● ENTRIES PROVIDED

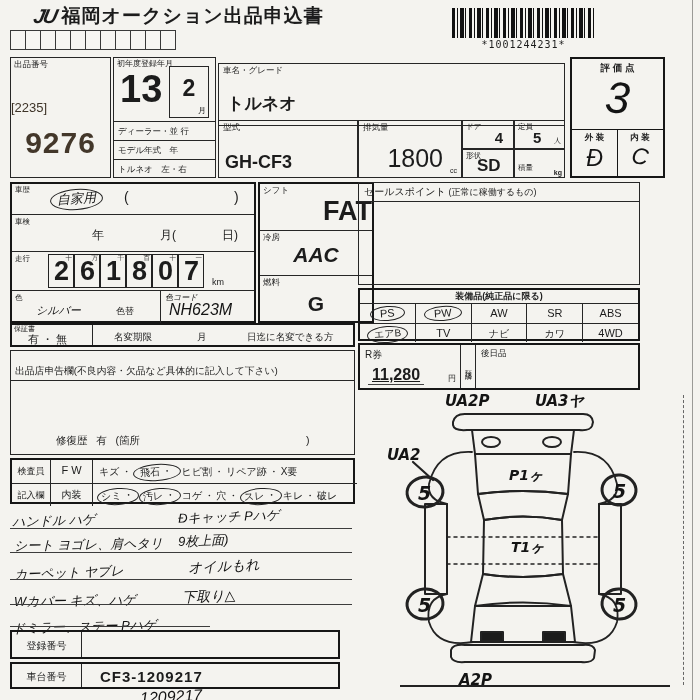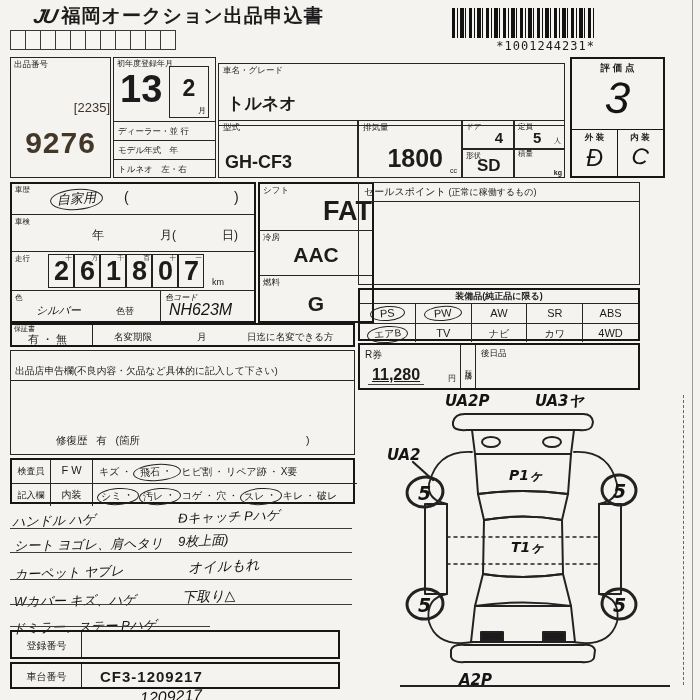--- a/index.html
+++ b/index.html
@@ -41,25 +41,25 @@
       <div class="chk"></div>
       <div class="chk"></div>
       <div class="chk"></div>
       <div class="chk"></div>
       <div class="chk"></div>
       <div class="chk"></div>
       <div class="chk"></div>
   </div>
 
   <div class="barcode"></div>
-  <div class="abs" style="left:452px;top:39px;width:143px;text-align:right;font-family:'DejaVu Sans Mono',monospace;font-size:12px;letter-spacing:1px;">*1001244231*</div>
+  <div class="abs" style="left:452px;top:39px;width:143px;text-align:center;font-family:'DejaVu Sans Mono',monospace;font-size:10px;letter-spacing:1px;">*1001244231*</div>
 
   <div class="bx" style="left:10px;top:57px;width:101px;height:121px;">
     <div class="lbl" style="position:absolute;left:3px;top:2px;">出品番号</div>
-    <div style="position:absolute;left:0;top:42px;width:100%;text-align:right;font-size:13px;color:#3d3327;">[2235]</div>
+    <div style="position:absolute;left:0;top:42px;width:100%;text-align:left;font-size:13px;color:#3d3327;">[2235]</div>
     <div style="position:absolute;left:0;top:68px;width:100%;text-align:center;font-size:30px;font-weight:bold;color:#43372a;letter-spacing:1px;">9276</div>
   </div>
 
   <div class="bx" style="left:113px;top:57px;width:103px;height:121px;">
     <div class="lbl" style="position:absolute;left:3px;top:2px;font-size:8px;">初年度登録年月</div>
     <div style="position:absolute;left:6px;top:10px;font-size:38px;font-weight:bold;">13</div>
     <div class="bx" style="left:55px;top:8px;width:40px;height:52px;border-width:1.2px;">
       <div style="position:absolute;left:0;top:8px;width:100%;text-align:center;font-size:23px;font-weight:bold;">2</div>
       <div style="position:absolute;right:2px;bottom:1px;font-size:8px;">月</div>
     </div>
@@ -72,38 +72,38 @@
     <div class="lbl" style="position:absolute;left:4px;top:2px;">車名・グレード</div>
     <div style="position:absolute;left:8px;bottom:10px;font-size:17px;font-weight:bold;">トルネオ</div>
   </div>
 
   <div class="bx" style="left:218px;top:120px;width:140px;height:58px;">
     <div class="lbl" style="position:absolute;left:4px;top:2px;">型式</div>
     <div style="position:absolute;left:6px;bottom:4px;font-size:18px;font-weight:bold;">GH-CF3</div>
   </div>
   <div class="bx" style="left:358px;top:120px;width:104px;height:58px;">
     <div class="lbl" style="position:absolute;left:4px;top:2px;">排気量</div>
-    <div style="position:absolute;right:18px;bottom:4px;font-size:25px;font-weight:bold;">1800</div>
+    <div style="position:absolute;right:18px;bottom:4px;font-size:25px;font-weight:normal;">1800</div>
     <div style="position:absolute;right:4px;bottom:3px;font-size:7px;">cc</div>
   </div>
   <div class="bx" style="left:462px;top:120px;width:52px;height:29px;">
     <span class="lbl" style="position:absolute;left:3px;top:2px;font-size:7.5px;">ドア</span>
     <span style="position:absolute;right:10px;bottom:2px;font-size:15px;font-weight:bold;">4</span>
   </div>
   <div class="bx" style="left:514px;top:120px;width:51px;height:29px;">
     <span class="lbl" style="position:absolute;left:3px;top:2px;font-size:7.5px;">定員</span>
     <span style="position:absolute;left:18px;bottom:2px;font-size:15px;font-weight:bold;">5</span>
     <span style="position:absolute;right:3px;bottom:2px;font-size:7px;">人</span>
   </div>
   <div class="bx" style="left:462px;top:149px;width:52px;height:29px;">
     <span class="lbl" style="position:absolute;left:3px;top:2px;font-size:7.5px;">形状</span>
     <span style="position:absolute;left:14px;bottom:1px;font-size:17px;font-weight:bold;">SD</span>
   </div>
   <div class="bx" style="left:514px;top:149px;width:51px;height:29px;">
-    <span class="lbl" style="position:absolute;left:3px;top:0;font-size:7.5px;">積量</span>
+    <span class="lbl" style="position:absolute;left:3px;top:14px;font-size:7.5px;">積量</span>
     <span style="position:absolute;right:2px;bottom:1px;font-size:7px;font-weight:bold;">kg</span>
   </div>
 
   <div class="bx2" style="left:570px;top:57px;width:95px;height:121px;">
     <div style="position:absolute;left:0;top:3px;width:100%;text-align:center;font-size:9.5px;font-weight:bold;">評 価 点</div>
     <div class="hand" style="position:absolute;left:0;top:14px;width:100%;text-align:center;font-size:44px;transform:rotate(4deg);">3</div>
     <div style="position:absolute;left:0;top:70px;width:100%;border-top:1.4px solid #161616;"></div>
     <div style="position:absolute;left:45px;top:70px;height:48px;border-left:1.4px solid #161616;"></div>
     <div style="position:absolute;left:0;top:73px;width:45px;text-align:center;font-size:8.5px;font-weight:bold;">外 装</div>
     <div style="position:absolute;left:45px;top:73px;width:46px;text-align:center;font-size:8.5px;font-weight:bold;">内 装</div>
@@ -165,21 +165,21 @@
     </div>
   </div>
 
   <div class="bx2" style="left:258px;top:182px;width:116px;height:141px;">
     <div style="position:absolute;left:0;top:0;width:100%;height:46px;">
       <span class="lbl" style="position:absolute;left:3px;top:2px;">シフト</span>
       <div style="position:absolute;left:0;top:12px;width:100%;text-align:right;font-size:27px;font-weight:bold;">FAT</div>
     </div>
     <div style="position:absolute;left:0;top:46px;width:100%;height:45px;border-top:1.2px solid #262626;box-sizing:border-box;">
       <span class="lbl" style="position:absolute;left:3px;top:2px;">冷房</span>
-      <div style="position:absolute;left:0;top:12px;width:100%;text-align:center;font-size:21px;font-weight:bold;">AAC</div>
+      <div style="position:absolute;left:0;top:12px;width:100%;text-align:center;font-size:21px;font-weight:bold;font-style:italic;">AAC</div>
     </div>
     <div style="position:absolute;left:0;top:91px;width:100%;height:50px;border-top:1.2px solid #262626;box-sizing:border-box;">
       <span class="lbl" style="position:absolute;left:3px;top:2px;">燃料</span>
       <div style="position:absolute;left:0;top:16px;width:100%;text-align:center;font-size:21px;font-weight:bold;">G</div>
     </div>
   </div>
 
   <div class="bx2" style="left:10px;top:323px;width:345px;height:24px;">
     <div style="position:absolute;left:0;top:0;width:81px;height:100%;border-right:1.2px solid #262626;box-sizing:border-box;">
       <span class="lbl" style="position:absolute;left:2px;top:0px;font-size:7px;">保証書</span>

● EXERCISE DESCRIPTION
Count every line of the data above where "Mono" appears, and give the total only.

● EXERCISE RESULT
2